To Face the Truth

Writers - Tennant/Lowe
First released - 1990
Original album - Behaviour
Producer - Harold Faltermeyer, Pet Shop Boys
Subsequent albums - (none)
Other releases - (none)

"It hurts too much to face the truth," sings Neil, which is especially true when the truth you're facing up to is either the disintegration of a love relationship or, as Neil described it in One Hundred Lyrics and a Poem, "unrequited love." This sad midtempo song—which the Boys had written back in 1984, when they were still working with their original producer, Bobby 'O' Orlando—covers similar territory as another older "resurrected" number, "Jealousy," at the end of the same album. Both songs, for instance, describe the narrator lying alone in bed late at night, his lover out with someone else. But this one does so in a gentler, more poignant manner.

You get the distinct impression that, although he's noting how difficult it is to confront the facts, he is in fact now doing so and is preparing himself to move forward in his life without his erstwhile lover. "I know it's time I should grow up," he says. So, in the song's final verse, he tells his lover that, although he's still in love with her (in the booklet that accompanied the 2001 reissue, Neil states flatly that this song tells "a heterosexual story"), he's going to end the relationship.
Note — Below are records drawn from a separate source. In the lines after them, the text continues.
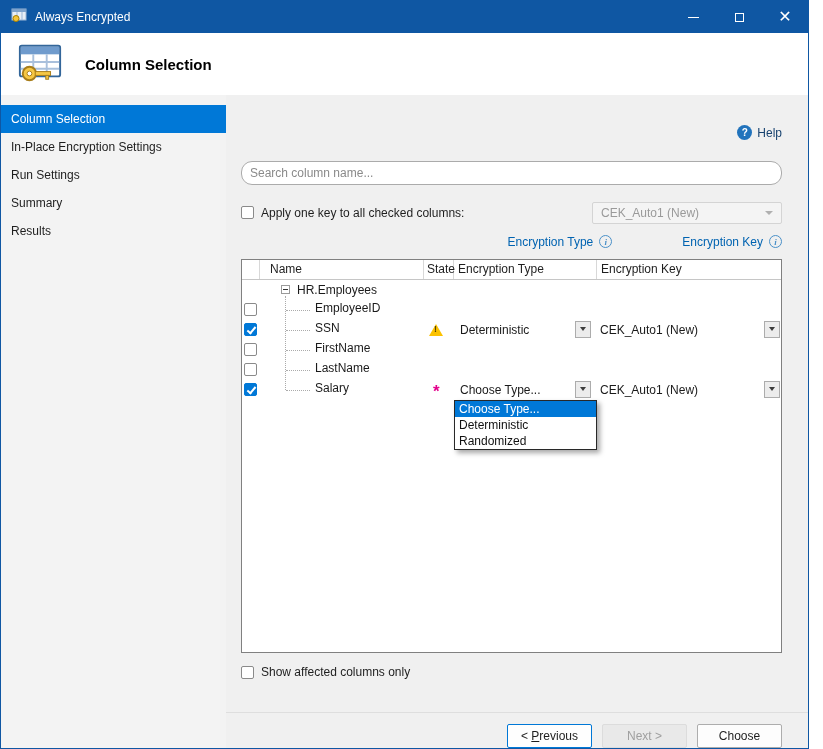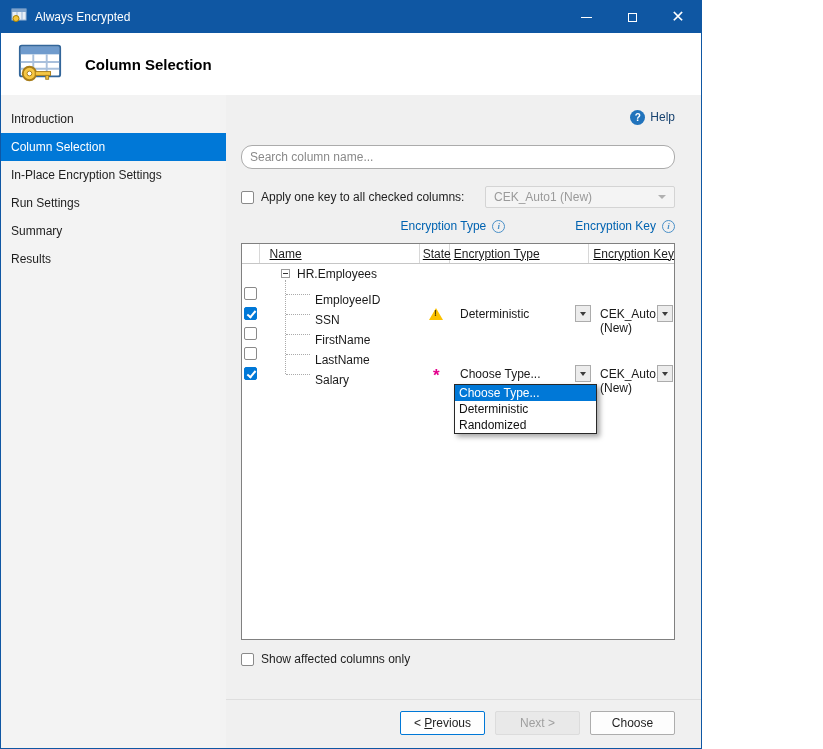"Always Encrypted" .window { width: 702px -> 809px }
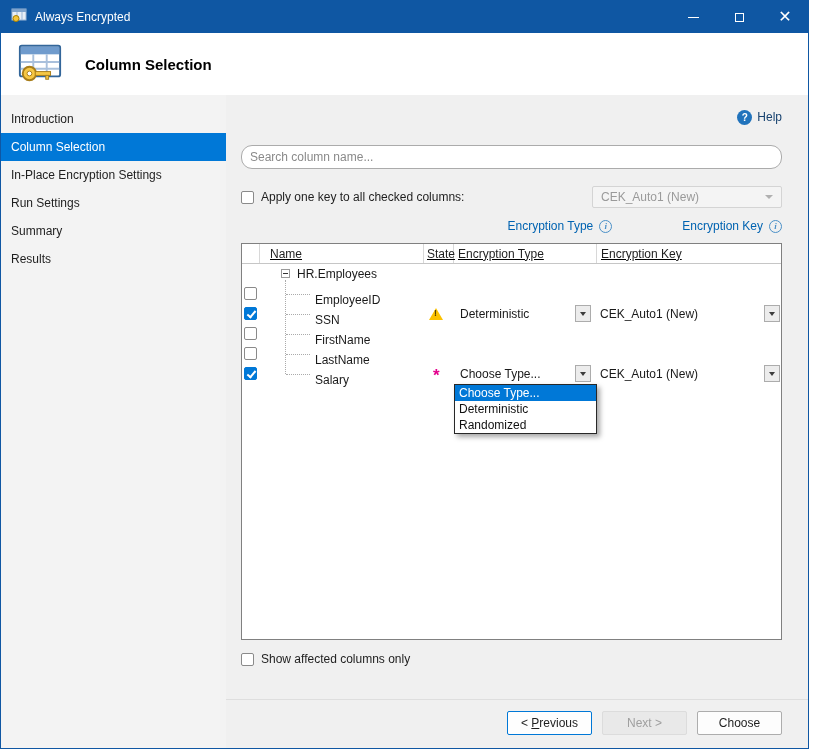"Introduction" div.side-item { html: <div>Introduction</div> -> none }
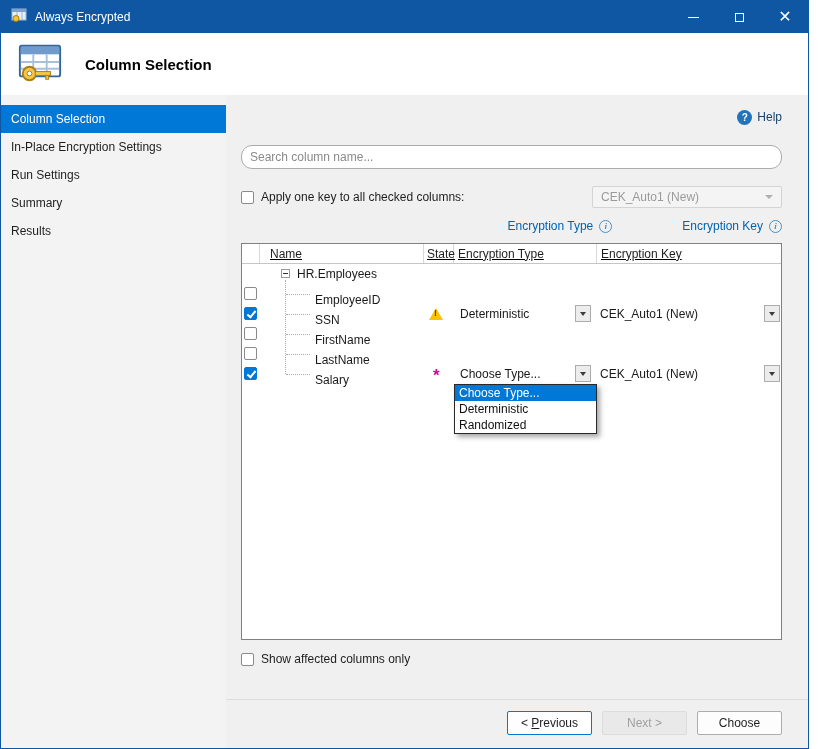"Help" .main { margin-top: none -> 16px }
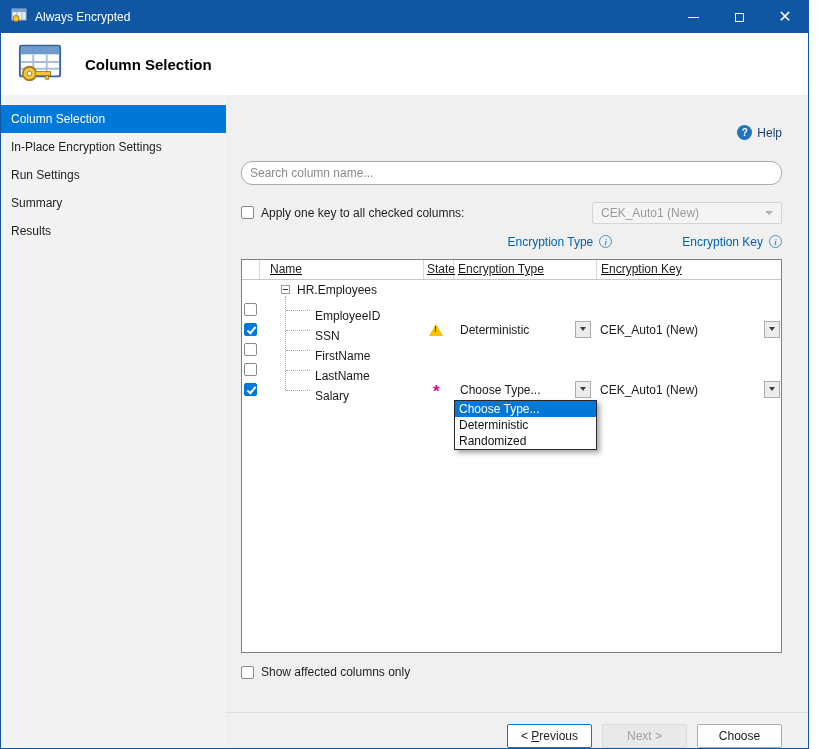"Name" .grid { text-decoration: underline -> none }
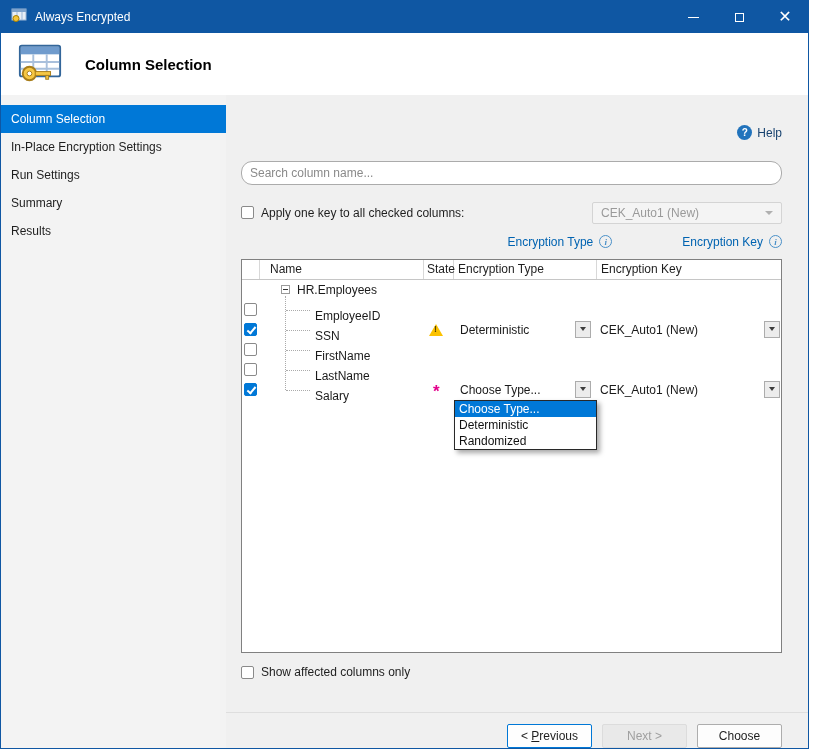"EmployeeID" .name-cell { top: 9px -> 1px }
And when he asks her if she cares, it's her turn to face the truth.

Ingeniously, Neil leaves us hanging as to precisely which truth she is now forced to confront. Does she care that the narrator is breaking off their relationship, or doesn't she? But Neil later summarized (again in the 2001 reissue booklet) the basic truth to be faced in this song: "that the person you're in love with is not in love with you."